Last week, I visited The Interval, the Long Now Foundation’s cafe/museum/HQ along the northern shores of San Francisco, for the first time. I had a wonderful four-hour conversation where I explained my personal theory of change from scratch, of which Web 10 is a significant component. The conversation reminded me that while I’ve invested a lot in detailed documentation for Web 10 (my shortened vision article takes 15+ minutes to read!), I don’t have an elevator pitch yet, or a short writeup that explains it. This article is my first attempt at that. Let me know what you think!

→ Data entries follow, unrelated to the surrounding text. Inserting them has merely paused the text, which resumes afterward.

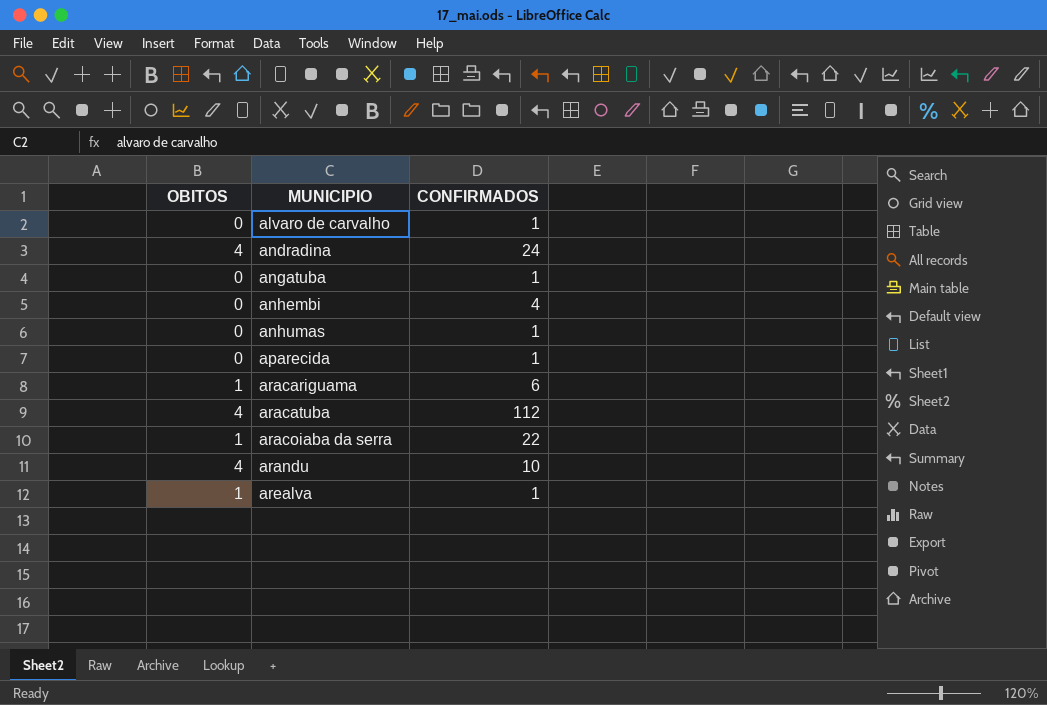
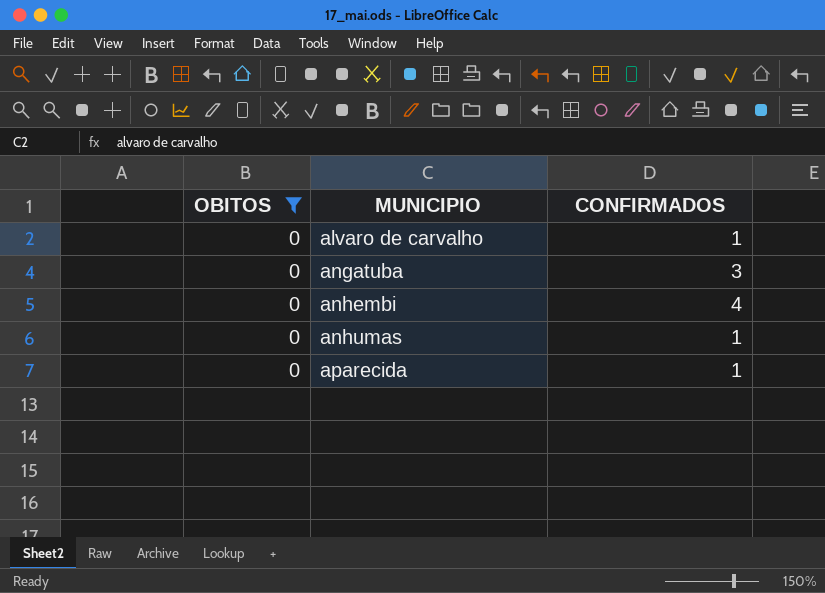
filter: none -> OBITOS = 0
angatuba | CONFIRMADOS: 1 -> 3

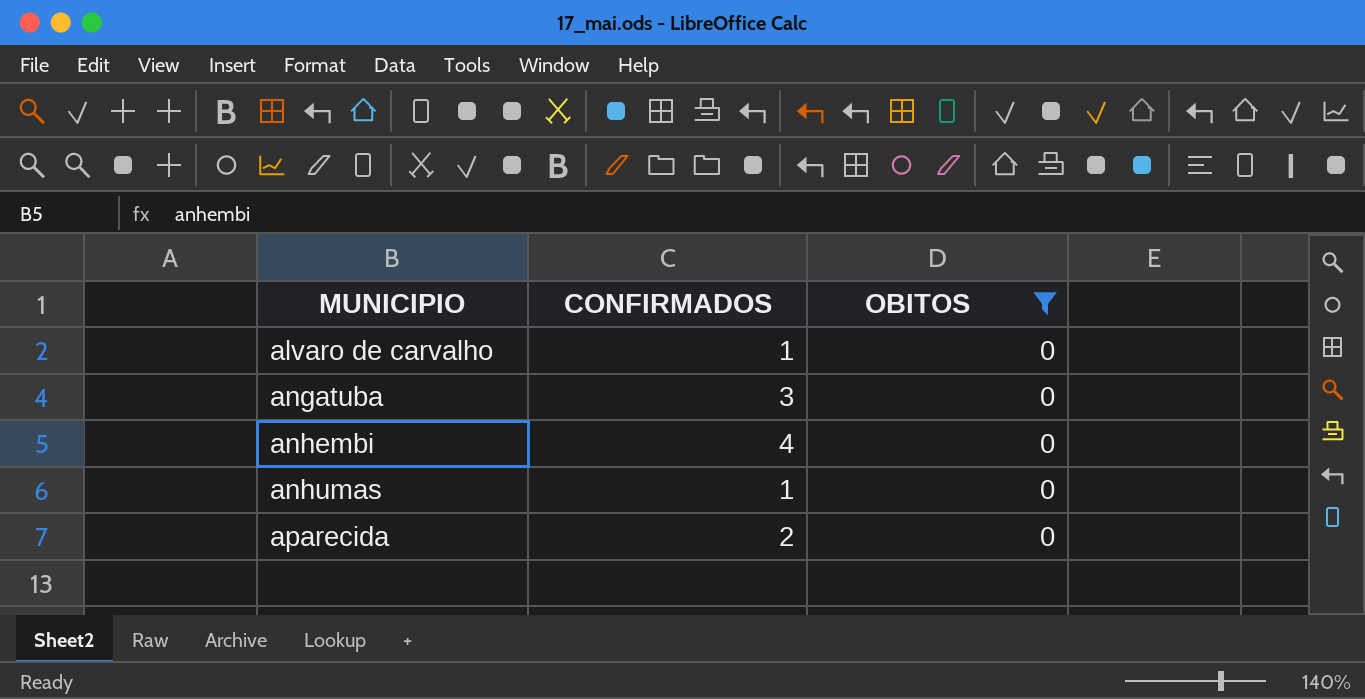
column OBITOS | position: 1 -> 3
aparecida | CONFIRMADOS: 1 -> 2

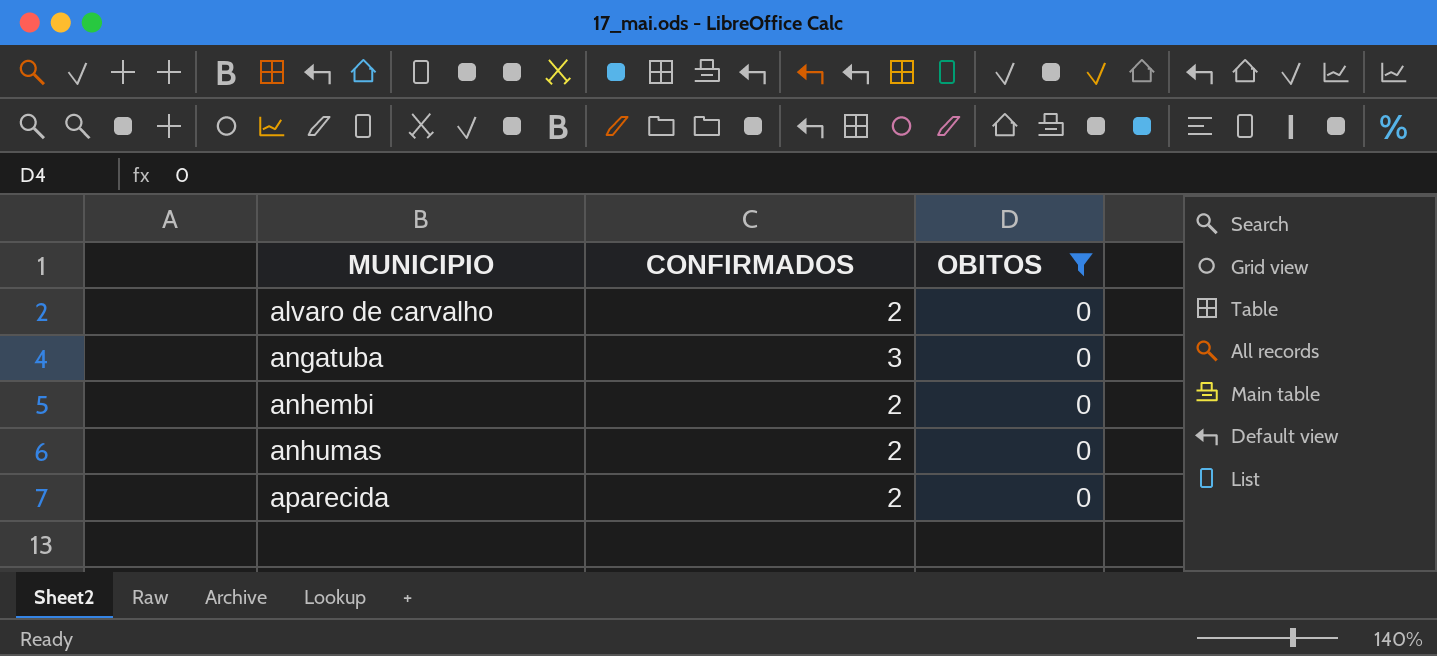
alvaro de carvalho | CONFIRMADOS: 1 -> 2
anhembi | CONFIRMADOS: 4 -> 2
anhumas | CONFIRMADOS: 1 -> 2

As a social entrepreneur, my initial motivation for creating Web 10 was to greatly improve humanity’s ability to solve problems, thus allowing us to effectively address global challenges and bring about a brighter future. Douglas Engelbart, one of the early pioneers of computing and the internet, describes his related concept of “ Collective IQ” as leveraging technology to improve “collective perception, memory, insight, vision, planning, reasoning, foresight, and experience” in order to more effectively pursue any type of goal, in particular valuable goals like “seeking a cure for cancer” and “improving conditions in underserved communities.” Sadly, Engelbart’s vision was never achieved, and the internet (whether Web 2.0, web3, or other variants) remains far from that ideal.
Data is information without context and meaning. Every document you have, or page on the internet. Every file on your computer. Every book. Every image. Every data point: temperature, location, time.